Extracted information Start Marker
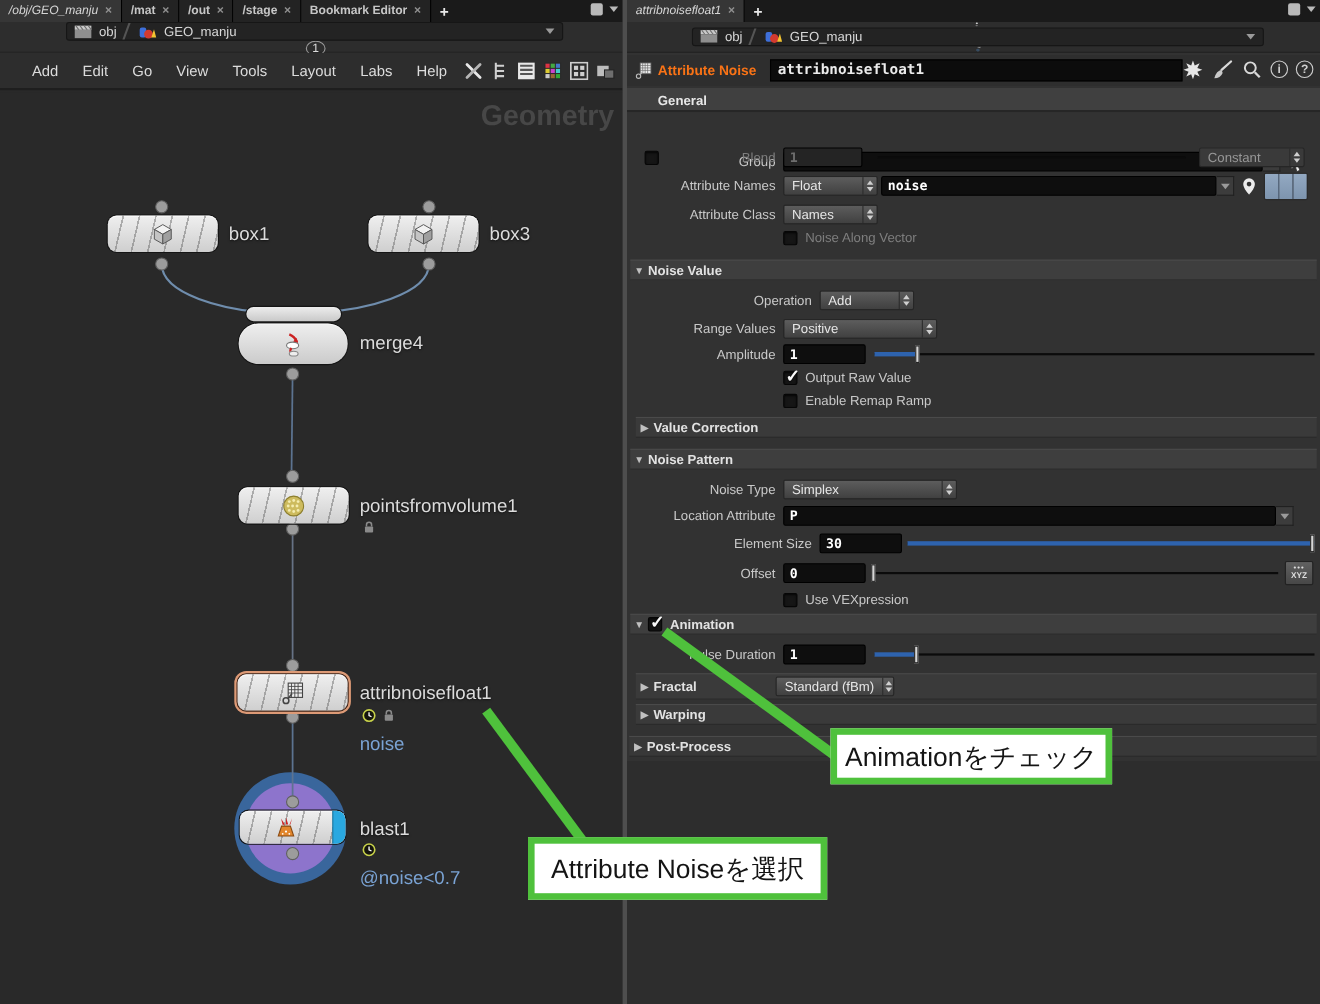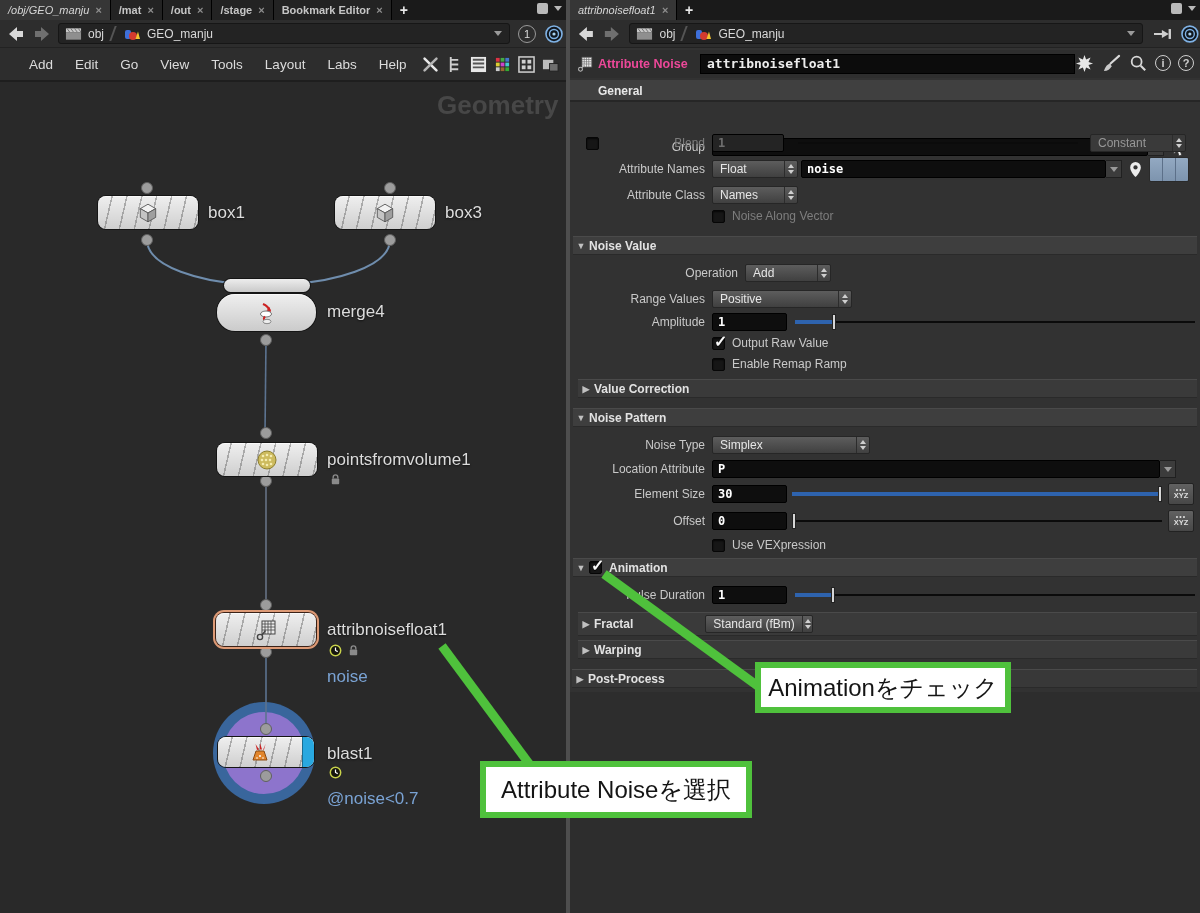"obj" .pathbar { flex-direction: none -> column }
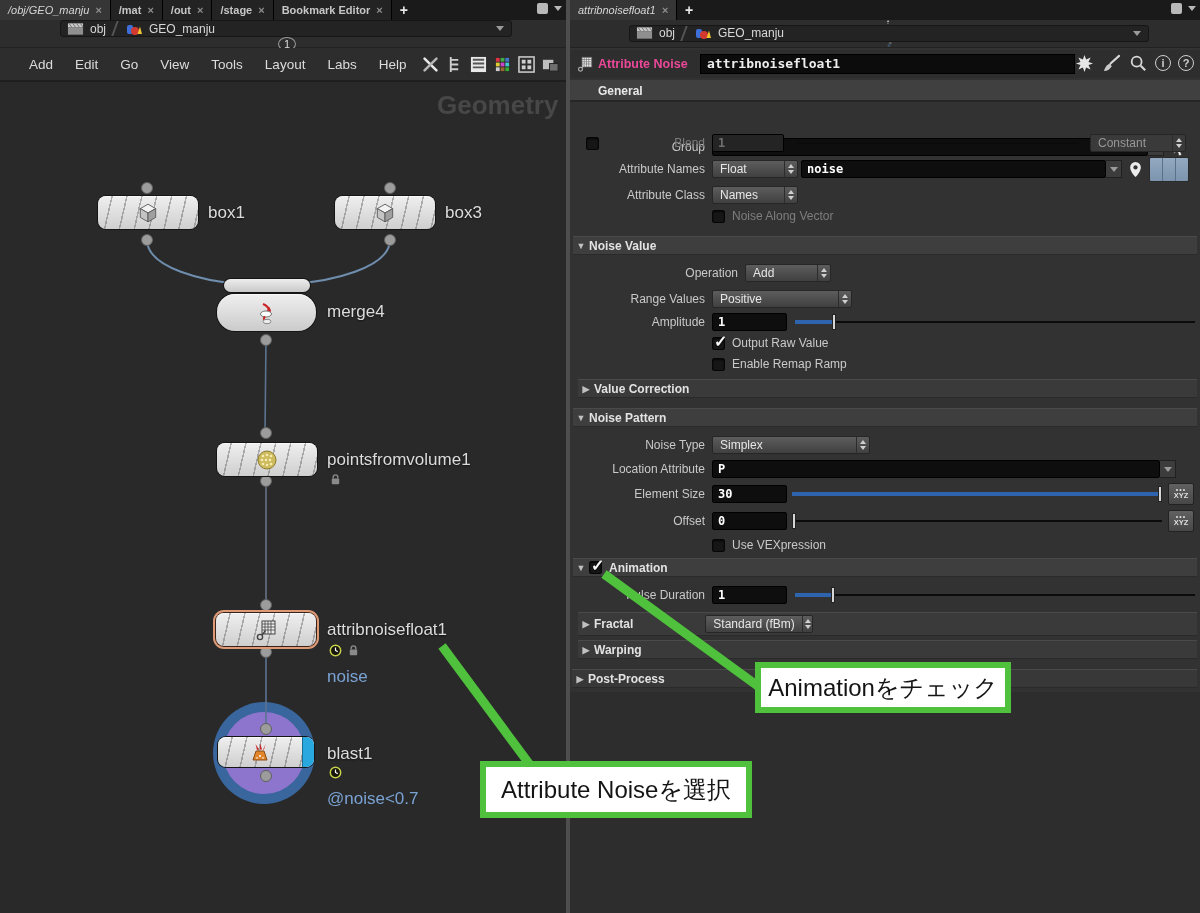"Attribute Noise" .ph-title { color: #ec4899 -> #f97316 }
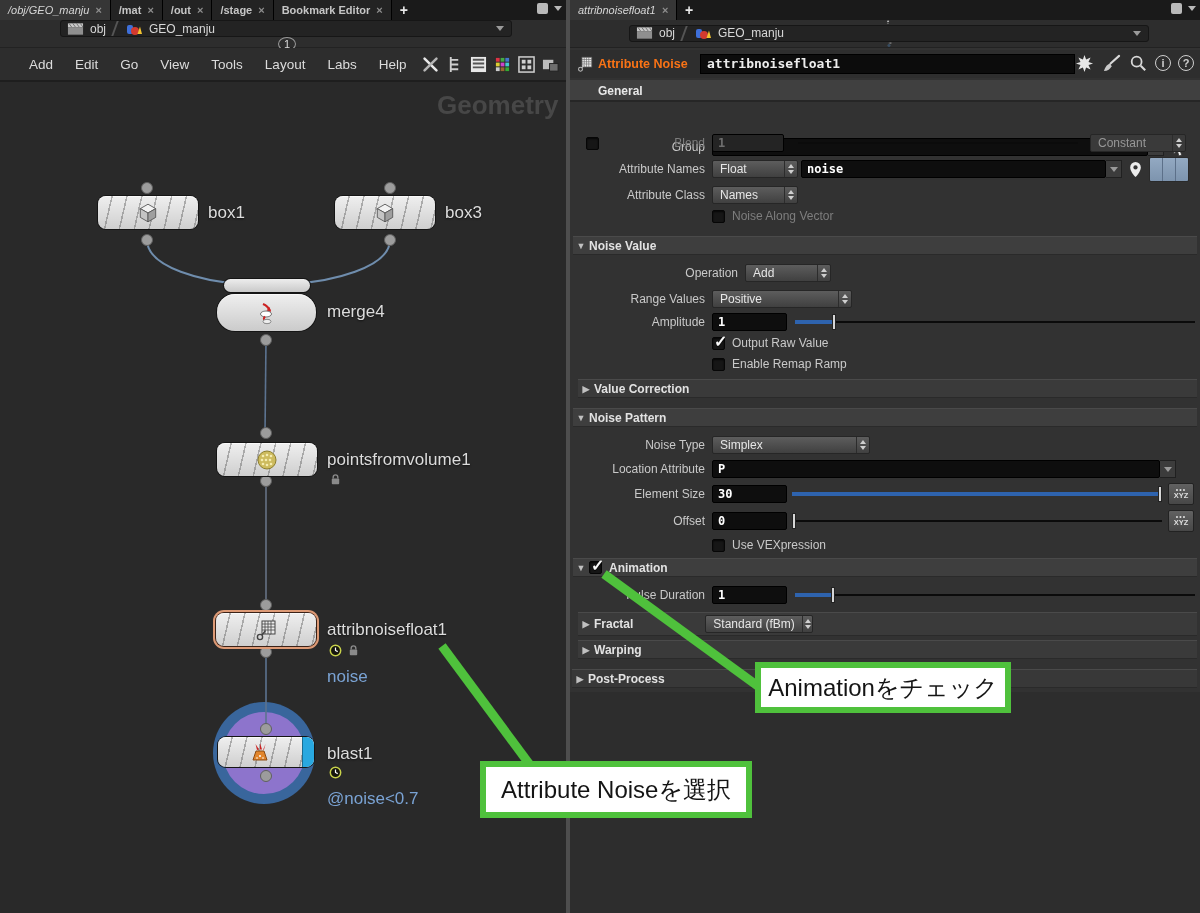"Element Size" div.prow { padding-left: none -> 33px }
Extracted information End Marker
Extracted information Start Marker
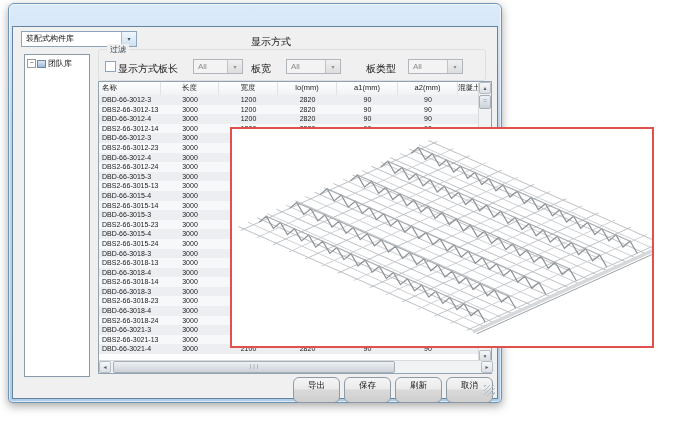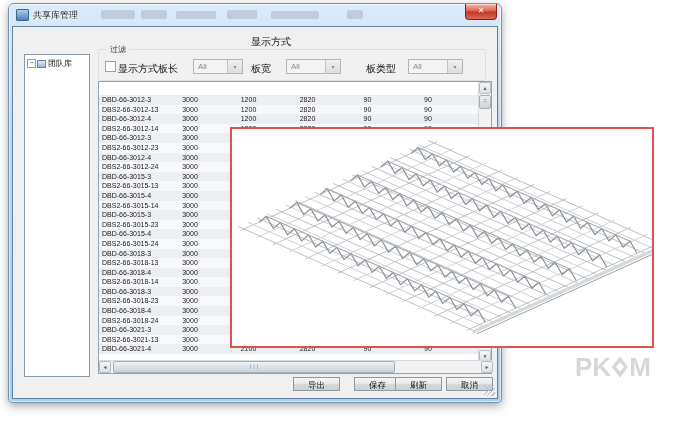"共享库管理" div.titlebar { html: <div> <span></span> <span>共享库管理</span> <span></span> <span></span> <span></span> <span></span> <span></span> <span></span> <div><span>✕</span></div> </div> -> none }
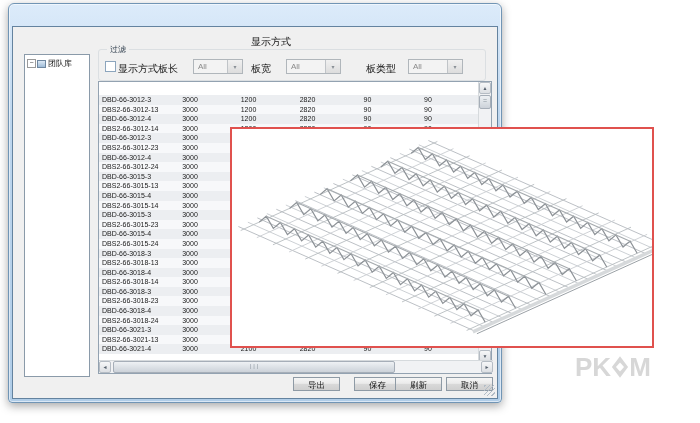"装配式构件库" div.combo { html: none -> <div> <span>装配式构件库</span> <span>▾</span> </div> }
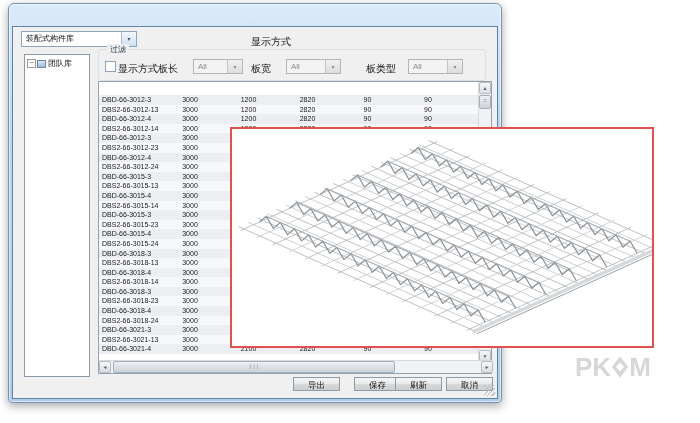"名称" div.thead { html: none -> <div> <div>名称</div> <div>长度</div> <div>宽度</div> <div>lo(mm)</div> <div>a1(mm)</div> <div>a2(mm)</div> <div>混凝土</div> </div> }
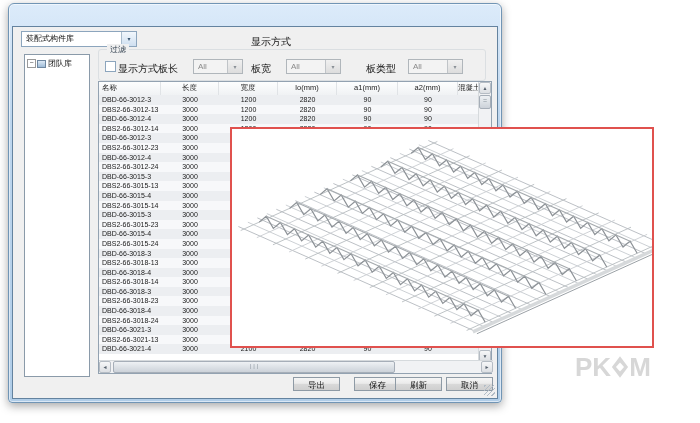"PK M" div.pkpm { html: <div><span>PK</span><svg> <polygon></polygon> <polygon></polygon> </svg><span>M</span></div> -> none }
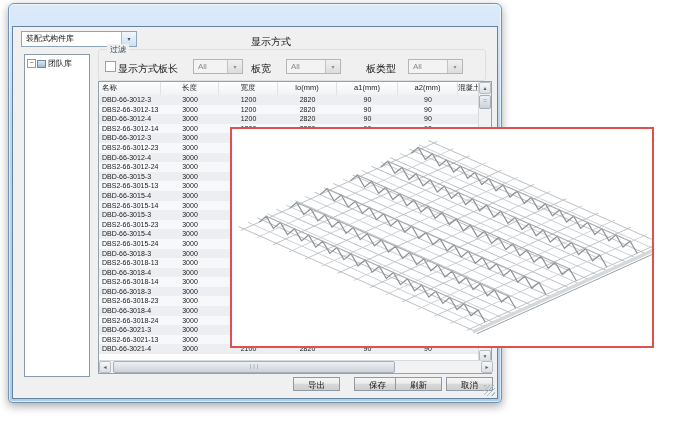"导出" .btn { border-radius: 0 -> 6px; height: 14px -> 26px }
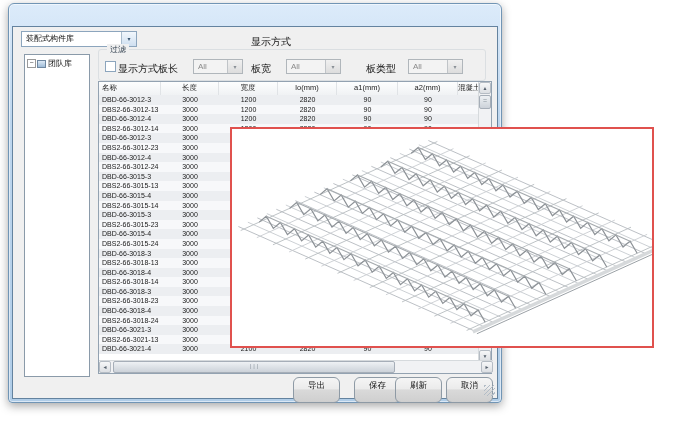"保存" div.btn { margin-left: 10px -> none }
Extracted information End Marker
Extracted information Start Marker
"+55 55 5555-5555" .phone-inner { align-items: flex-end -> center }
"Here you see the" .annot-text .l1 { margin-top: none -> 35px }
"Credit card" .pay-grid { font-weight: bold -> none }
Extracted information End Marker
In the entries above, restate word for word the lines between the one holding "align-items: flex-end ->" and the one holding "font-weight: bold ->", inclusive, and nothing besides.

■ Final answer
"+55 55 5555-5555" .phone-inner { align-items: flex-end -> center }
"Here you see the" .annot-text .l1 { margin-top: none -> 35px }
"Credit card" .pay-grid { font-weight: bold -> none }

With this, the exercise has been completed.